======== Exercise data ========

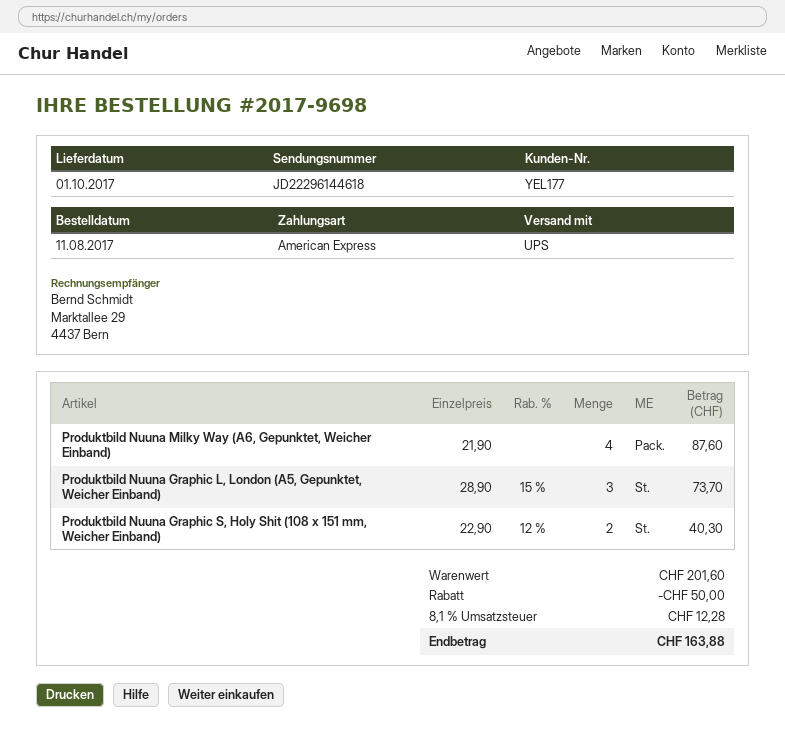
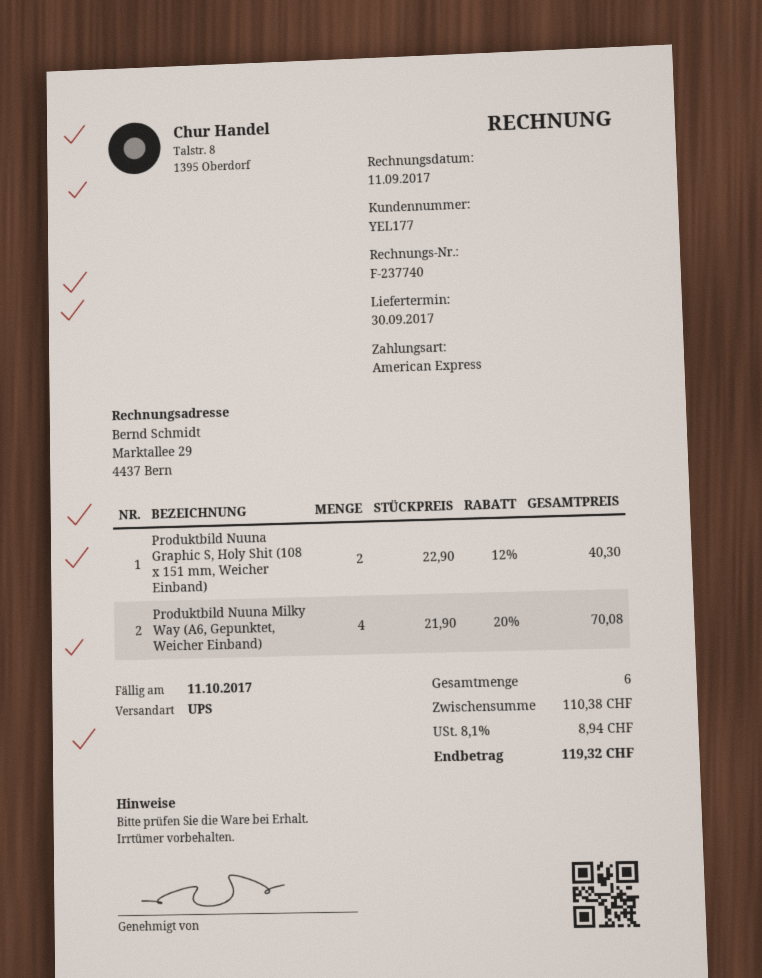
delivery date: 2017-10-01 -> 2017-09-30
Produktbild Nuuna Milky Way (A6, Gepunktet, Weicher Einband): 4 x 21.90 = 87.60 -> 4 x 21.90 - 20% = 70.08
Produktbild Nuuna Graphic L, London (A5, Gepunktet, Weicher Einband): 3 x 28.90 - 15% = 73.70 -> none
subtotal: 201.60 -> 110.38
discount: 50.00 -> none
tax: 8.1% = 12.28 -> 8.1% = 8.94
total: 163.88 -> 119.32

========

→ **Aim of the exercise**:
Pick each line holding "none" out of the entries above and return it.

→ **Solution for this exercise**:
Produktbild Nuuna Graphic L, London (A5, Gepunktet, Weicher Einband): 3 x 28.90 - 15% = 73.70 -> none
discount: 50.00 -> none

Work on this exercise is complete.